O Sidónio apenas gosta de mulheres bem fornecidas de tecido adiposo, é obcecado pela redondice feminina, talvez para contrastar com a angulosidade da sua penca hipertrófica, uma herança de família, pois dizem que o seu avô, um industrial de mármores da zona de Pêro Pinheiro, utilizava o bico da narigueta para perspectivar os cortes da pedra. A Doroteia foi o grande amor da vida do Matacão, mas tinha uma característica fisiológica que acabou por lhe acarretar consequências trágicas: adormecia subitamente em qualquer situação e, se não tivesse amparo, caía redonda, embora, felizmente, a queda fosse sempre amortecida pelas suas carnes moles. O grande objetivo da moça era ter um filho do Sidónio e chamar-lhe Fernando Manuel, nunca ninguém percebeu porquê. Engravidar não era fácil, porque adormecia sistematicamente a meio do regalo lúbrico e o Matacão acabava por abandonar a cópula, não pelo facto de a parceira perder a consciência e deixar de retribuir mas apenas por não conseguir dominar a inércia daquele corpo colossal e morto. Um dia decidiram experimentar fazer amor sobre a mesa da sala, pensando que o desconforto da dureza do tampo lenhoso seria um entrave às investidas do sono. A verdade é que, mesmo assim, ela não só adormeceu como também caiu, bateu com a têmpora no mosaico do chão e faleceu sem dar por isso.

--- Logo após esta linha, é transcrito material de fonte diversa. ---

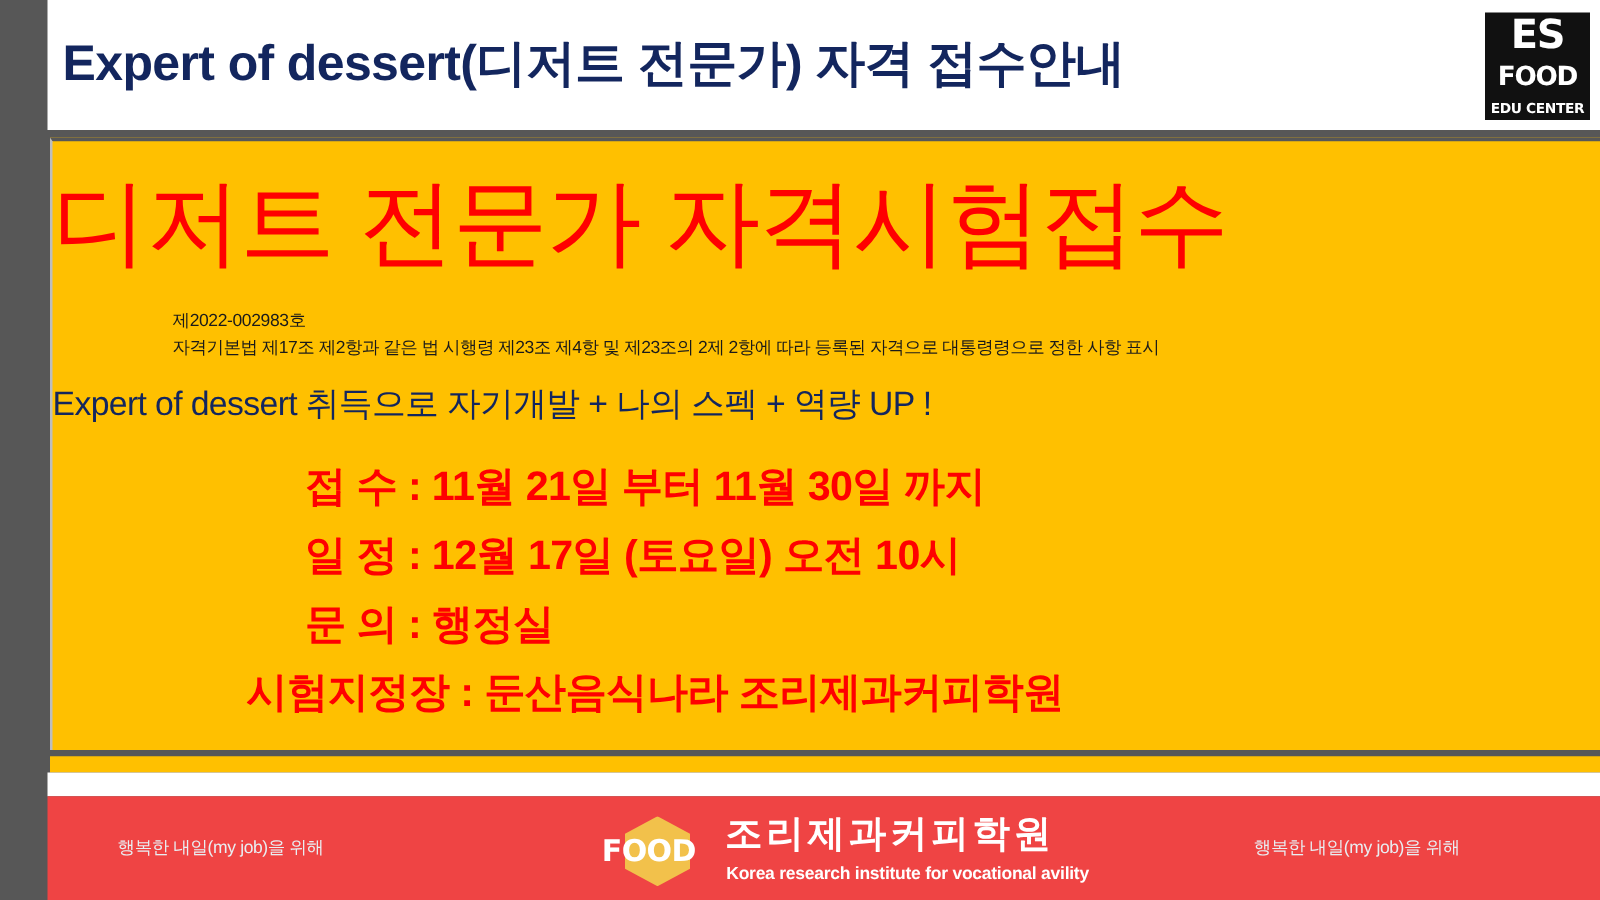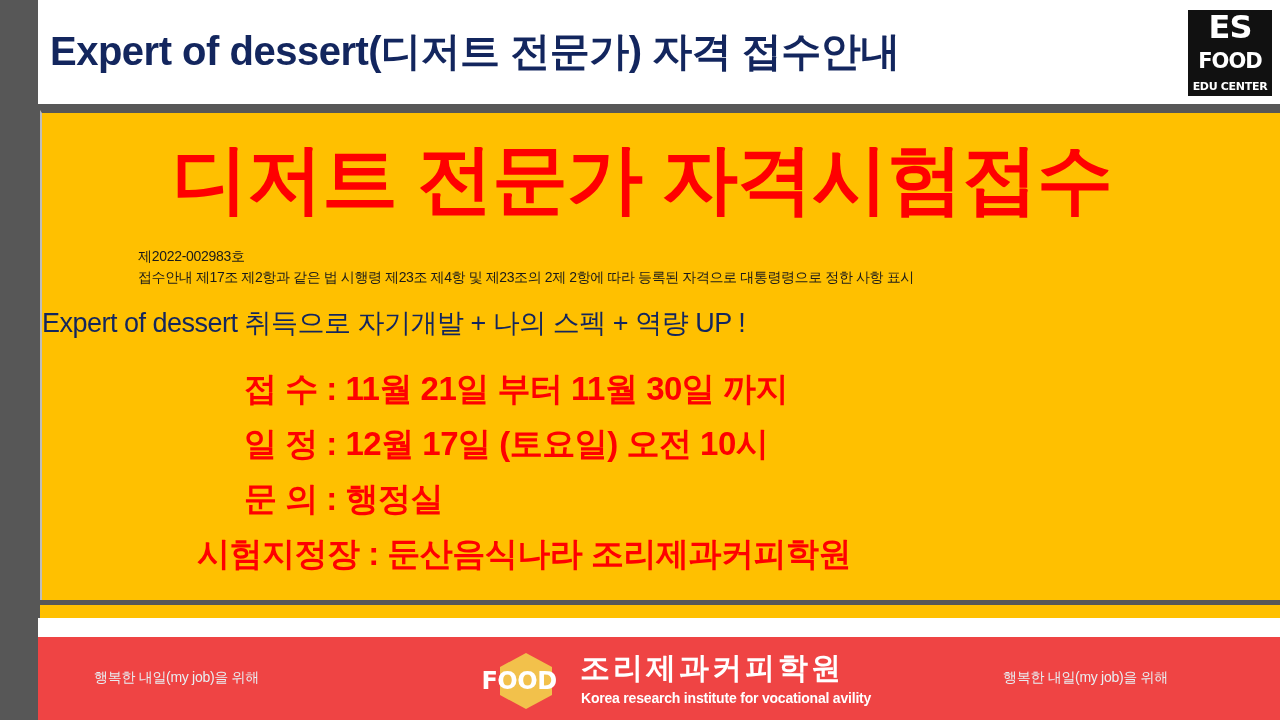--- a/index.html
+++ b/index.html
@@ -97,24 +97,24 @@
     box-sizing: border-box;
     border-top: 3px solid #575757;
     border-left: 2px solid #bdbdbd;
   }
 
   .headline {
     position: absolute;
     left: 0;
     top: 22px;
     width: 1200px;
-    text-align: center;
+    text-align: left;
     color: #FF0000;
     font-size: 76px;
-    font-weight: bold;
+    font-weight: normal;
     letter-spacing: -1px;
     line-height: 88px;
     white-space: nowrap;
   }
 
   .reg-no {
     position: absolute;
     left: 96px;
     top: 134px;
     font-size: 14px;
@@ -284,21 +284,21 @@
     <div class="es-food">FOOD</div>
     <div class="es-edu">EDU CENTER</div>
   </div>
 
   <div class="yellow-panel">
 
     <div class="headline">디저트 전문가 자격시험접수</div>
 
     <div class="reg-no">제2022-002983호</div>
 
-    <div class="legal">접수안내 제17조 제2항과 같은 법 시행령 제23조 제4항 및 제23조의 2제 2항에 따라 등록된 자격으로 대통령령으로 정한 사항 표시</div>
+    <div class="legal">자격기본법 제17조 제2항과 같은 법 시행령 제23조 제4항 및 제23조의 2제 2항에 따라 등록된 자격으로 대통령령으로 정한 사항 표시</div>
 
     <div class="tagline">Expert of dessert 취득으로 자기개발 + 나의 스펙 + 역량 UP !</div>
 
     <div class="detail-list">
       <div class="detail-line indent-center">접 수 : 11월 21일 부터 11월 30일 까지</div>
       <div class="detail-line indent-center">일 정 : 12월 17일 (토요일) 오전 10시</div>
       <div class="detail-line indent-center">문 의 : 행정실</div>
       <div class="detail-line">시험지정장 : 둔산음식나라 조리제과커피학원</div>
     </div>
   </div>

Agora o nosso Sidónio anda cada vez mais maluco! Além de ver a cara da Doroteia na falangeta também afirma que fala com deus, que este se chama Fernando Manuel e que lhe disse quem são os responsáveis pelos execráveis homicídios que têm contaminado esta terra. Assim, onde é que ele vai parar? Temos de ter muito cuidado com ele! Não acha, padre?